**WHAT IS BEING ASKED**: Out of all the lines below, count those with the word "regaliz". Give the number only.

**Edit difference data**:
━━━━━━━━━━━━━━━━━━━━

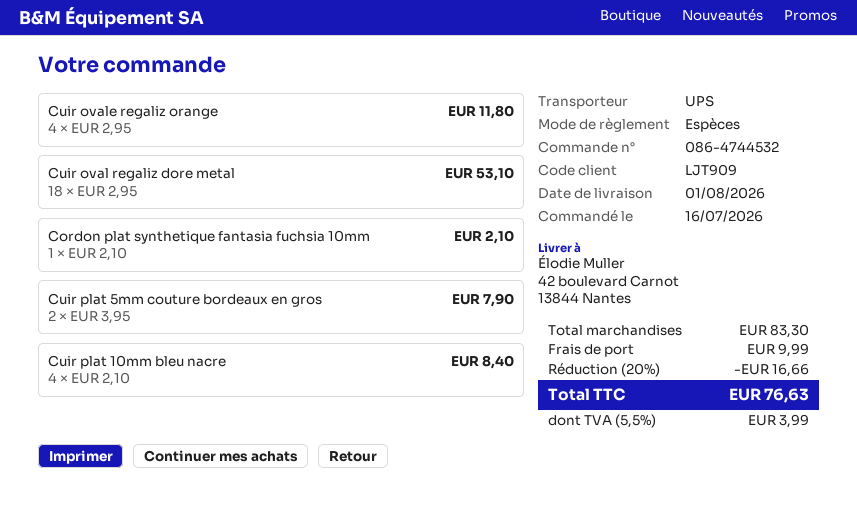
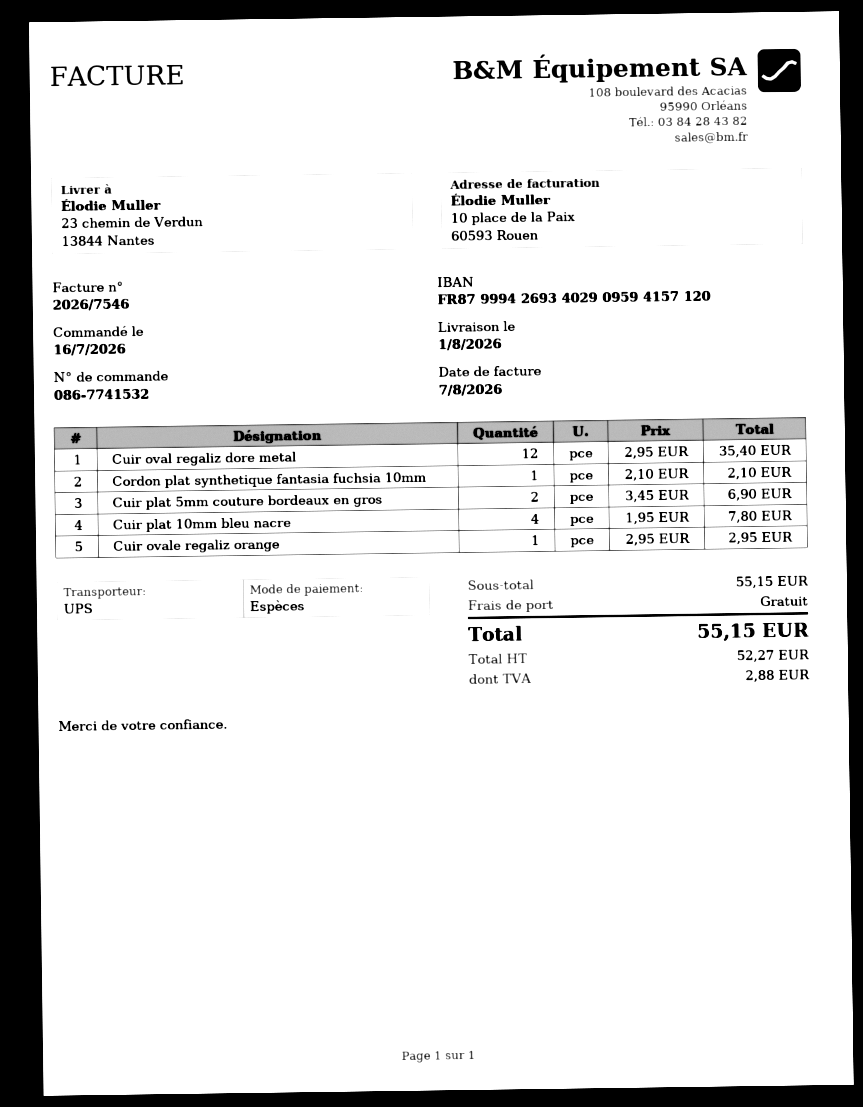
order number: 086-4744532 -> 086-7741532
ship to: 42 boulevard Carnot, 13844 Nantes -> 23 chemin de Verdun, 13844 Nantes
Cuir ovale regaliz orange: 4 x 2.95 = 11.80 -> 1 x 2.95 = 2.95
Cuir oval regaliz dore metal: 18 x 2.95 = 53.10 -> 12 x 2.95 = 35.40
Cuir plat 5mm couture bordeaux en gros: 2 x 3.95 = 7.90 -> 2 x 3.45 = 6.90
Cuir plat 10mm bleu nacre: 4 x 2.10 = 8.40 -> 4 x 1.95 = 7.80
subtotal: 83.30 -> 55.15
discount: 20% = 16.66 -> none
shipping: 9.99 -> 0.00
tax: 3.99 -> 2.88
total: 76.63 -> 55.15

━━━━━━━━━━━━━━━━━━━━

**EXERCISE ANSWER**: 2